Interestingly the point you make about an overloaded network segment
possibly causing dropped packets might be a likely candidate as the network
is certainly more heavily utilised on that site than at any other and as we
are not in control of any of the platform configurations, network schematics
etc it is beyond our control/scope to do anything about.
I am adding extra trace in 4 additional events and logging the socket states
and error codes in the
OnSessionAvailable, OnDebugAvailable, OnClientCreate and OnSessionClosed
events.
Previously we were not connecting any event handlers to these so were unable
to log the state. Analysis by the Prime contractor on the customers site
appeared to suggest that an FD_ACCEPT message was being processed but with
an error code as they reported that using a network analysis trace the
socket initialization was started correctly but that the log entries written
in the OnClientConnect were not written.
I looked through the source and can see in the TriggerSessionAvailable
handler the line If Error 0 then Exit;
And this is done before the construction of a 'client socket' object with
which to handle the connection and also prior to the point where the
OnClientConnect method is called.
So I am guessing an error is being passed in the LParam of the message.
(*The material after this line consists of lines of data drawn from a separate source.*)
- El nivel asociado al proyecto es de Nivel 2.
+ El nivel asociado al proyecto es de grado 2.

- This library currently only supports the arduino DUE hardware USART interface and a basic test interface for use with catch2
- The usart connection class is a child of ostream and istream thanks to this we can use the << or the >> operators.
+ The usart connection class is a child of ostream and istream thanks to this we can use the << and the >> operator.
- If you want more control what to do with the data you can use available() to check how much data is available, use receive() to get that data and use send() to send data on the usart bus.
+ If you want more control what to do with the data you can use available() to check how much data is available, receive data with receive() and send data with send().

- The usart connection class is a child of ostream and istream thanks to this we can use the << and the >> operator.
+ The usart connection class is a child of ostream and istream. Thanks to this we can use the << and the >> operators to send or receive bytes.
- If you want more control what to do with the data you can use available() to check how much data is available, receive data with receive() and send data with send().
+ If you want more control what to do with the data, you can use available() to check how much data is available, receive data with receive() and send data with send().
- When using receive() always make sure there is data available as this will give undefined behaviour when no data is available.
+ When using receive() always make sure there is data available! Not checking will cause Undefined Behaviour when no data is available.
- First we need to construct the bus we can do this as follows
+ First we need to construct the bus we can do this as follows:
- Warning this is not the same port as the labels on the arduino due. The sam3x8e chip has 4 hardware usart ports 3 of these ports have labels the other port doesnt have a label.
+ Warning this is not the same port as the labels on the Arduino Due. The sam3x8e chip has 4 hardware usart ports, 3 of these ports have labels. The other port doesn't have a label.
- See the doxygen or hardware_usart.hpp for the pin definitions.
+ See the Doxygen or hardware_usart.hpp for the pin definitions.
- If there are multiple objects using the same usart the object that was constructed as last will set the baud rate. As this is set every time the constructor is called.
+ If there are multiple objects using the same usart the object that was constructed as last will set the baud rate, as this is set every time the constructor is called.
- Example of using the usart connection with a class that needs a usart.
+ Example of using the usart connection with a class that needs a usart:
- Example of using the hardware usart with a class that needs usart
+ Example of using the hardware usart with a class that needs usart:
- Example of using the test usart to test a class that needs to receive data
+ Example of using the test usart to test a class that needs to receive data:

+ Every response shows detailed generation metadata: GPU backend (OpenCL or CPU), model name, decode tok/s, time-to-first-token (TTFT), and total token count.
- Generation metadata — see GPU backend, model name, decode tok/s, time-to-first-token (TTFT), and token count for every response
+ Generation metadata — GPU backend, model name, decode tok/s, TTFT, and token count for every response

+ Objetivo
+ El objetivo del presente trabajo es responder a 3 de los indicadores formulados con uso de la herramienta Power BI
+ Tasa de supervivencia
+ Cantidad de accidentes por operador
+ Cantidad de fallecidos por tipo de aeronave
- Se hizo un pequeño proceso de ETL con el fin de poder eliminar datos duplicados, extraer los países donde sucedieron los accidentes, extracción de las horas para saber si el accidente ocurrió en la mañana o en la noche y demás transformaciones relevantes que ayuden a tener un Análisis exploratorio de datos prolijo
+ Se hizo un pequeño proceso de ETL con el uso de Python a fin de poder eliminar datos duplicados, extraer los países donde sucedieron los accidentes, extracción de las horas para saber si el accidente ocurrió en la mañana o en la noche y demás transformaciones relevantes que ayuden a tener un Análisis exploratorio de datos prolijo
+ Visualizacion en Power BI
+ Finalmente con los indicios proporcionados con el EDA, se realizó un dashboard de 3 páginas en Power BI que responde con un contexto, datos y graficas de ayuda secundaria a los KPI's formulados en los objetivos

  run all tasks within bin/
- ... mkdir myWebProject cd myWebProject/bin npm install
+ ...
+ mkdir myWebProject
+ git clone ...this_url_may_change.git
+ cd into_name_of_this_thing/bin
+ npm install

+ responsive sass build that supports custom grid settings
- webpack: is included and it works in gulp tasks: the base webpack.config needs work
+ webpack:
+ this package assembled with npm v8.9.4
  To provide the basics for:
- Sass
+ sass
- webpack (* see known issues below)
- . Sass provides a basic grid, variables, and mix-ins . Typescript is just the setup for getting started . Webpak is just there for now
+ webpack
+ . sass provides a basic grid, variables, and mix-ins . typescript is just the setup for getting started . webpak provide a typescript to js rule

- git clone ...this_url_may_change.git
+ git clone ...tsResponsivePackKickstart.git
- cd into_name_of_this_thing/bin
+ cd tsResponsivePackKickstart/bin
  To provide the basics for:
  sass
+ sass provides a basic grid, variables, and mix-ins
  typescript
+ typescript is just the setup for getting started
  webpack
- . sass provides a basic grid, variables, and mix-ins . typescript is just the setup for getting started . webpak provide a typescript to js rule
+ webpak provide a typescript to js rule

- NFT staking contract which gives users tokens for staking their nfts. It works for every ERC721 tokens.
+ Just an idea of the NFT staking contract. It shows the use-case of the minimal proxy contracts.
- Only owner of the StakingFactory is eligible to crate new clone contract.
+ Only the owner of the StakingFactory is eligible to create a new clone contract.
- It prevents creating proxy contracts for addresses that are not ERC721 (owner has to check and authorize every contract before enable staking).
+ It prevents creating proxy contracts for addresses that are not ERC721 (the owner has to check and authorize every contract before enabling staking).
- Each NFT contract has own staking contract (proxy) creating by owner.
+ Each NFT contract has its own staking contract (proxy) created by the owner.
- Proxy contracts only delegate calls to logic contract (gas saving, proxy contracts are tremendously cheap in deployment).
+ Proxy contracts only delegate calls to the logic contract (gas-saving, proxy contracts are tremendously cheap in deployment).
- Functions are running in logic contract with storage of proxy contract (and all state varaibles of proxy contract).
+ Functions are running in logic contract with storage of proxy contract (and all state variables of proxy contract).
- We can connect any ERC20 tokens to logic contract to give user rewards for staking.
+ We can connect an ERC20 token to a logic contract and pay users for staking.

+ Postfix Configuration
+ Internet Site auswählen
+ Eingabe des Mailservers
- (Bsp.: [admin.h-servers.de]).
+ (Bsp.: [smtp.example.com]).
Hopefully by attaching the OnSessionAvailable event we might be able to
capture what this error is and the be able to understand why this site has a
particular problem.
If and when I receive these additional logs I will post any conclusions
here.
Best regards,
Damien.
-Original Message-
From: twsocket-boun...@elists.org [mailto:twsocket-boun...@elists.org] On
Behalf Of Francois PIETTE
Sent: Tuesday, August 03, 2010 5:19 PM
To: ICS support mailing
Subject: Re: [twsocket] TWSocketServer OnConnection event
I have been asked to investigate a strange issue we are encountering at
a
customer site in Mexico. I am a contractor for a company which supplied
surveillance and monitoring software based on the ICS component set. The
software runs fine on other sites with no problems encountered for over 8
months but on the site in Mexico after a matter of hours or days the
software (and or server) crashes.
The servers are all identical HP Blade servers running Windows Server 2003
vanilla installs. This is true of sites that are functioning and the ones
in
Mexico that are not.
If the software runs fine on several indentical systems and fails on a
single system, I would concentrate on what make that failing site different
because it has to be different. Fist check the service pack level. I suggest
first to verify that no malware is intercepting winsock calls. This is done
by malware to capture trafic. Then, I would check if any suspect LSP is not
installed on the system. Also check if some security products are not
interfering with winsock: they frequently intercept winsock calls to block
some kind of trafic. Those security products could be buggy.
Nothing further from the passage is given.